* TASK TO COMPLETE: After finding the line with "tax: 20% = 220.50 -> 20% = 189.07" in the entries below, copy that line and each one after it exactly, through the last line, and omit pictures.

* GIVEN RECORDS:

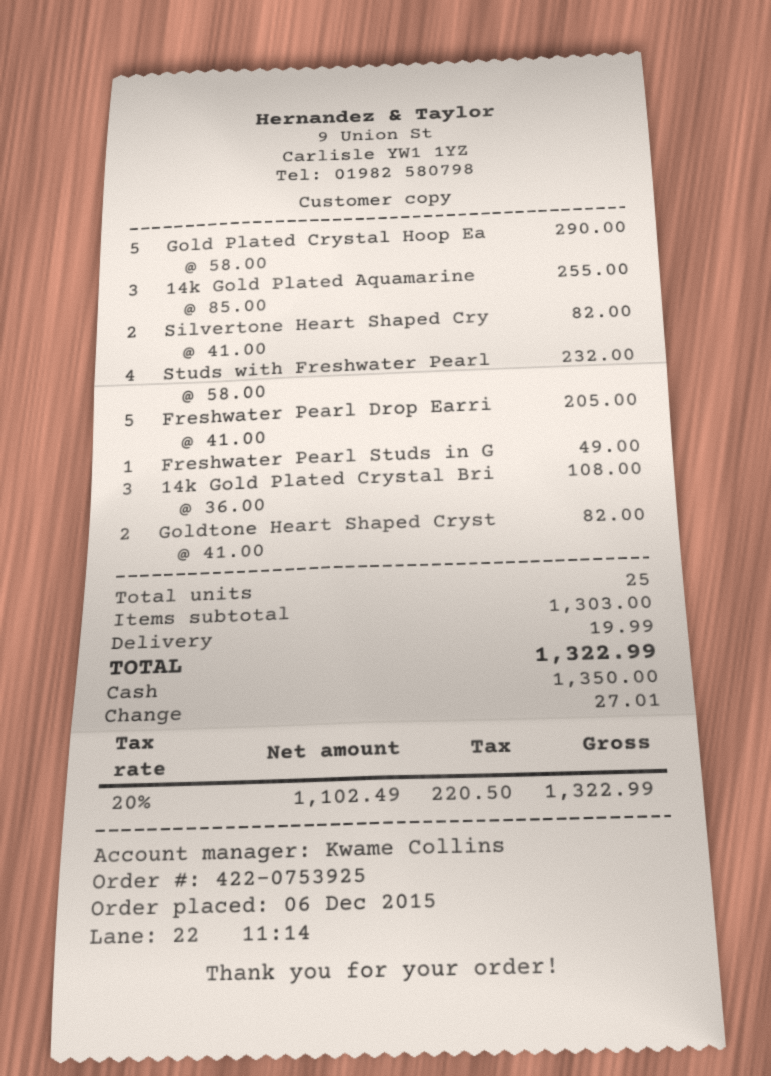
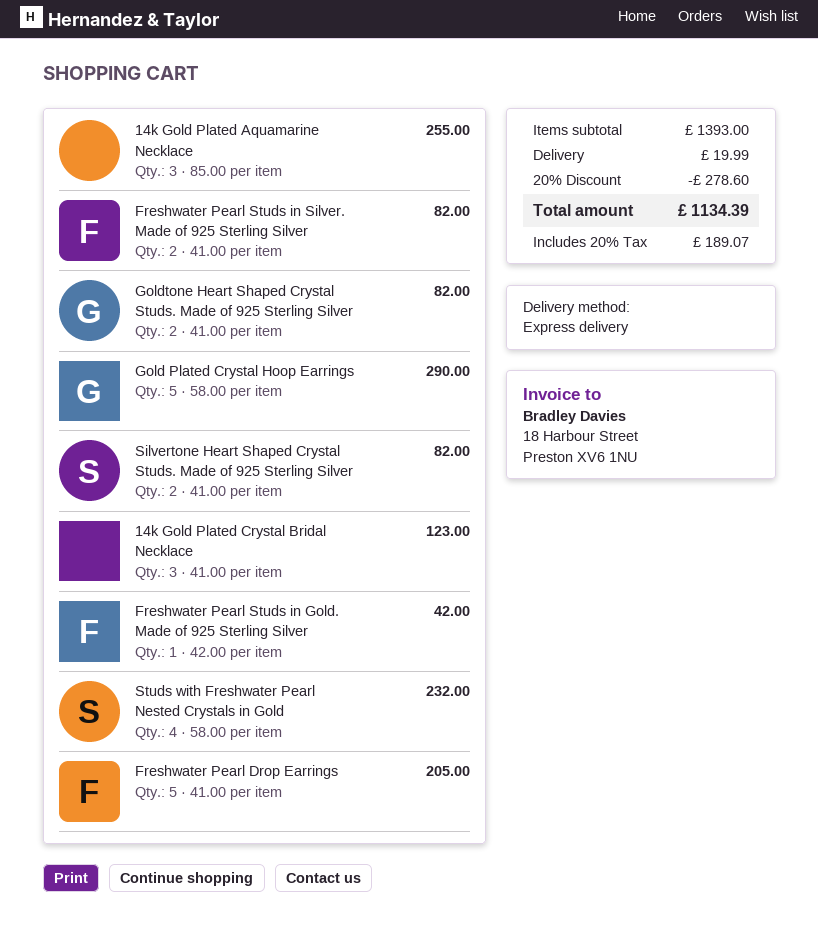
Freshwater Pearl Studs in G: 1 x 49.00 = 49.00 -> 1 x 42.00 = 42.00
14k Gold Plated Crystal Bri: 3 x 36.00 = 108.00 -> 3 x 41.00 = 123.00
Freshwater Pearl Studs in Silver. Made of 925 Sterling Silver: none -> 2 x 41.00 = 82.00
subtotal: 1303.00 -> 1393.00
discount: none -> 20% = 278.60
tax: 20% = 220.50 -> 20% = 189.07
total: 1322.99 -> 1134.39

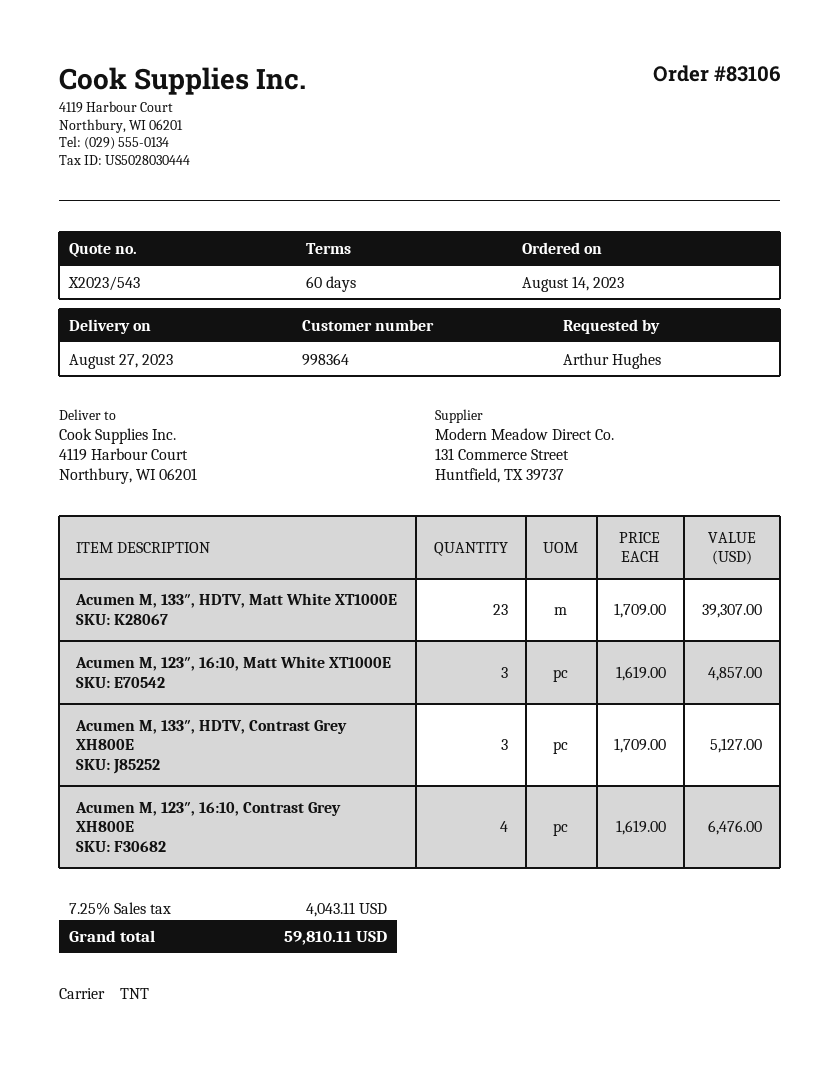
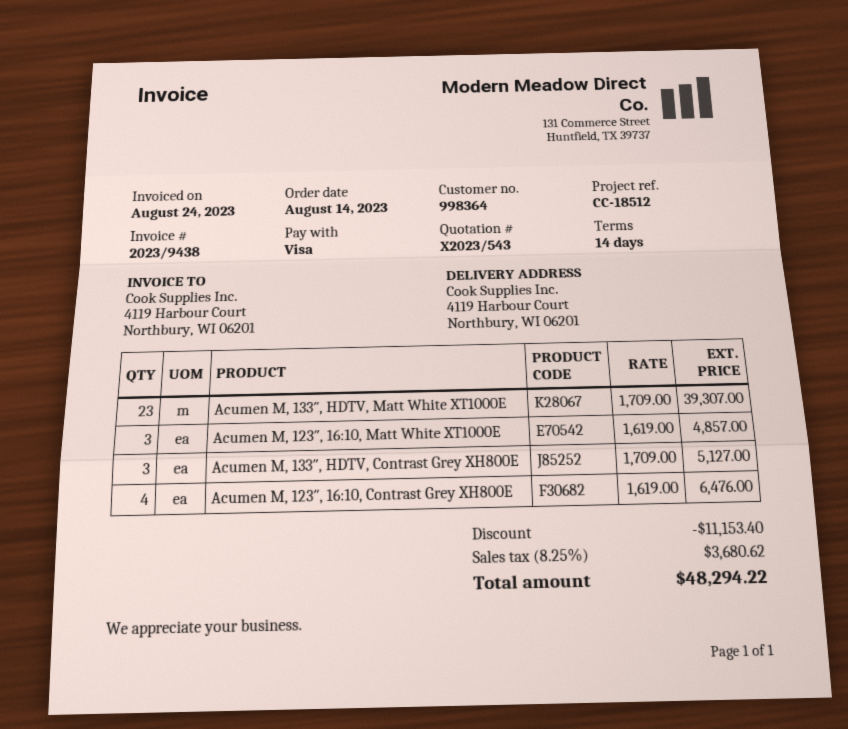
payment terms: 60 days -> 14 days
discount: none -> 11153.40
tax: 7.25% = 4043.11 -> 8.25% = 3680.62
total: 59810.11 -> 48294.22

* RESPONSE BELOW:
tax: 20% = 220.50 -> 20% = 189.07
total: 1322.99 -> 1134.39

payment terms: 60 days -> 14 days
discount: none -> 11153.40
tax: 7.25% = 4043.11 -> 8.25% = 3680.62
total: 59810.11 -> 48294.22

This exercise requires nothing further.